The dust is still settling from the election—we have some state-level results to report and some speculation about what the new administration will mean for healthcare nationally.
Overall, the measures we identified as related to palliative and end-of-life care before the election fared well: 7 passed; 2 rejected; 1 removed from the ballot prior to the election due to invalid signatures (details below).

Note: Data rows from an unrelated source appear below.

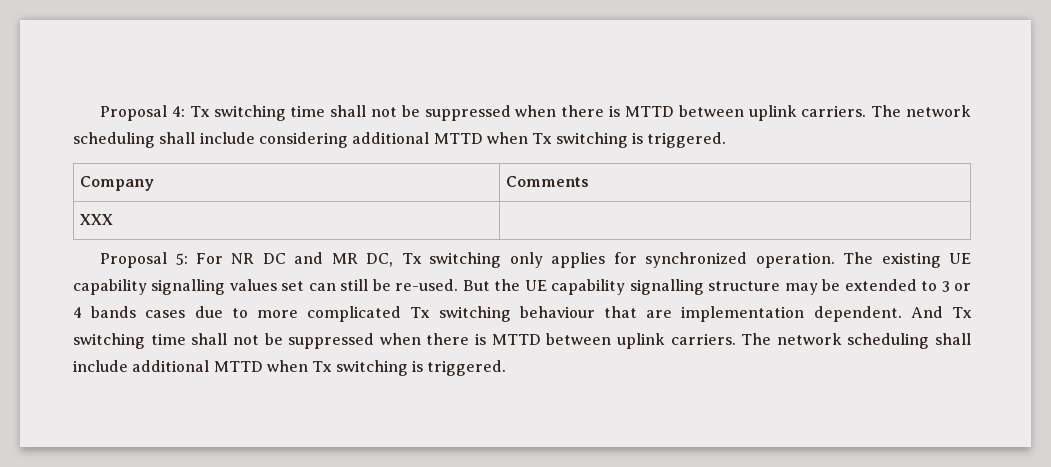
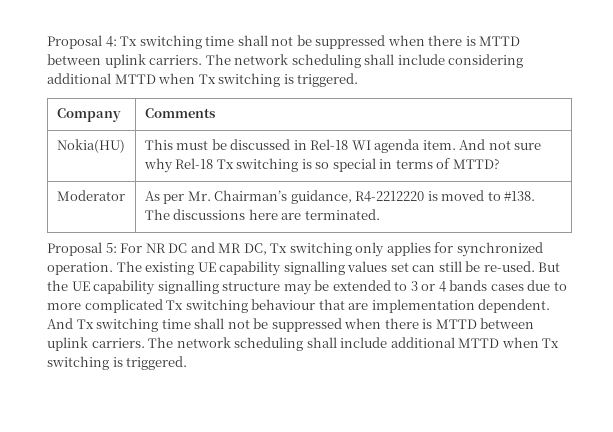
- XXX |
+ Nokia(HU) | This must be discussed in Rel-18 WI agenda item. And not sure why Rel-18 Tx switching is so special in terms of MTTD?
+ Moderator | As per Mr. Chairman’s guidance, R4-2212220 is moved to #138. The discussions here are terminated.

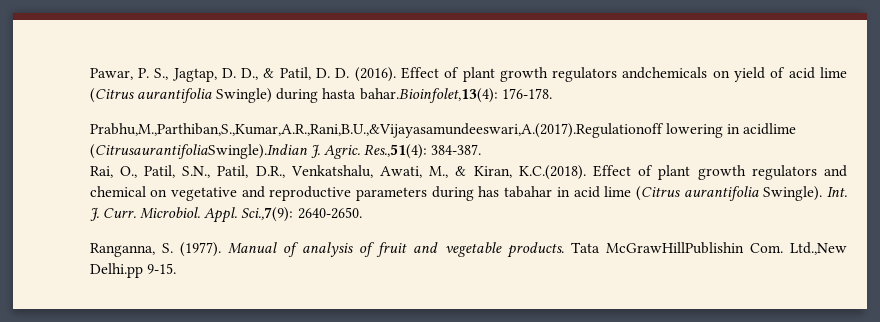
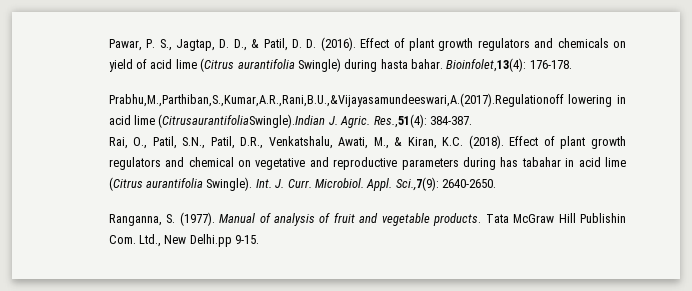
- Effect of plant growth regulators andchemicals on yield of acid lime (Citrus aurantifolia Swingle) during hasta bahar.Bioinfolet,13(4): 176-178.
+ Effect of plant growth regulators and chemicals on yield of acid lime (Citrus aurantifolia Swingle) during hasta bahar. Bioinfolet,13(4): 176-178.
- Prabhu,M.,Parthiban,S.,Kumar,A.R.,Rani,B.U.,&Vijayasamundeeswari,A.(2017).Regulationoff lowering in acidlime (CitrusaurantifoliaSwingle).Indian J. Agric.
+ Prabhu,M.,Parthiban,S.,Kumar,A.R.,Rani,B.U.,&Vijayasamundeeswari,A.(2017).Regulationoff lowering in acid lime (CitrusaurantifoliaSwingle).Indian J. Agric.
- Rai, O., Patil, S.N., Patil, D.R., Venkatshalu, Awati, M., & Kiran, K.C.(2018). Effect of plant growth regulators and chemical on vegetative and reproductive parameters during has tabahar in acid lime (Citrus aurantifolia Swingle).
+ Rai, O., Patil, S.N., Patil, D.R., Venkatshalu, Awati, M., & Kiran, K.C. (2018). Effect of plant growth regulators and chemical on vegetative and reproductive parameters during has tabahar in acid lime (Citrus aurantifolia Swingle).
- Tata McGrawHillPublishin Com. Ltd.,New Delhi.pp 9-15.
+ Tata McGraw Hill Publishin Com. Ltd., New Delhi.pp 9-15.

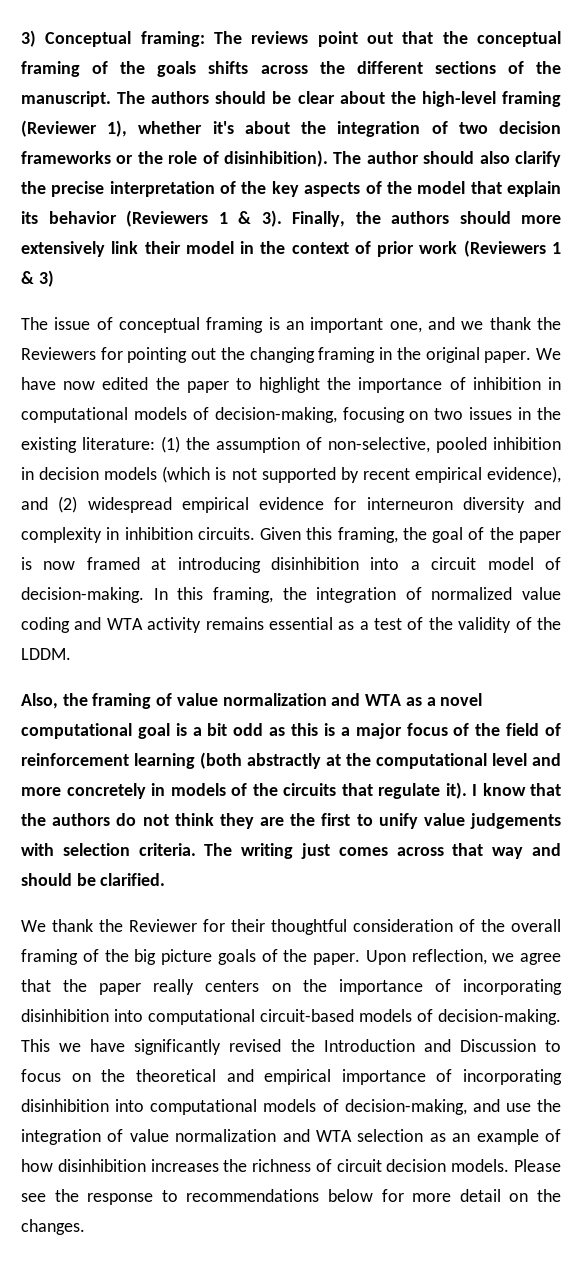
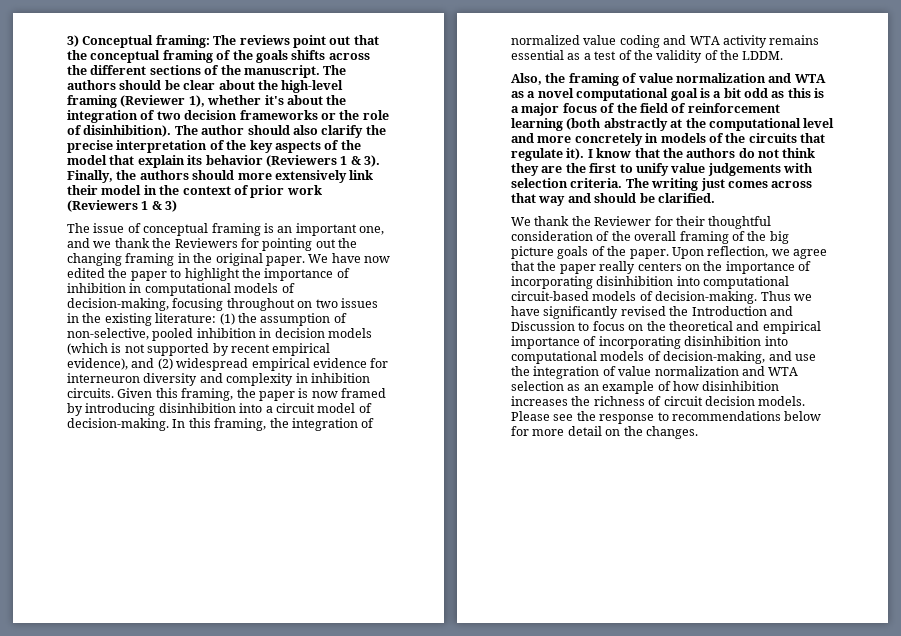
- We have now edited the paper to highlight the importance of inhibition in computational models of decision-making, focusing on two issues in the existing literature: (1) the assumption of non-selective, pooled inhibition in decision models (which is not supported by recent empirical evidence), and (2) widespread empirical evidence for interneuron diversity and complexity in inhibition circuits.
+ We have now edited the paper to highlight the importance of inhibition in computational models of decision-making, focusing throughout on two issues in the existing literature: (1) the assumption of non-selective, pooled inhibition in decision models (which is not supported by recent empirical evidence), and (2) widespread empirical evidence for interneuron diversity and complexity in inhibition circuits.
- Given this framing, the goal of the paper is now framed at introducing disinhibition into a circuit model of decision-making.
+ Given this framing, the paper is now framed by introducing disinhibition into a circuit model of decision-making.
- This we have significantly revised the Introduction and Discussion to focus on the theoretical and empirical importance of incorporating disinhibition into computational models of decision-making, and use the integration of value normalization and WTA selection as an example of how disinhibition increases the richness of circuit decision models.
+ Thus we have significantly revised the Introduction and Discussion to focus on the theoretical and empirical importance of incorporating disinhibition into computational models of decision-making, and use the integration of value normalization and WTA selection as an example of how disinhibition increases the richness of circuit decision models.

Notably, Arkansas, Florida, North Dakota, and Montana all approved medical marijuana, bringing the total to 20 states. (At the same time, Maine, Massachusetts, Nevada, and California approved recreational marijuana.)
The physician-assisted death proposition passed in Colorado, which joins Oregon, Washington, Vermont, and California in offering the option. Voters there, however, overwhelmingly rejected an amendment to establish a state healthcare system, and Montana voters rejected a bond measure to establish a state authority to make research grants to develop therapies and cures for brain injuries and neurological diseases.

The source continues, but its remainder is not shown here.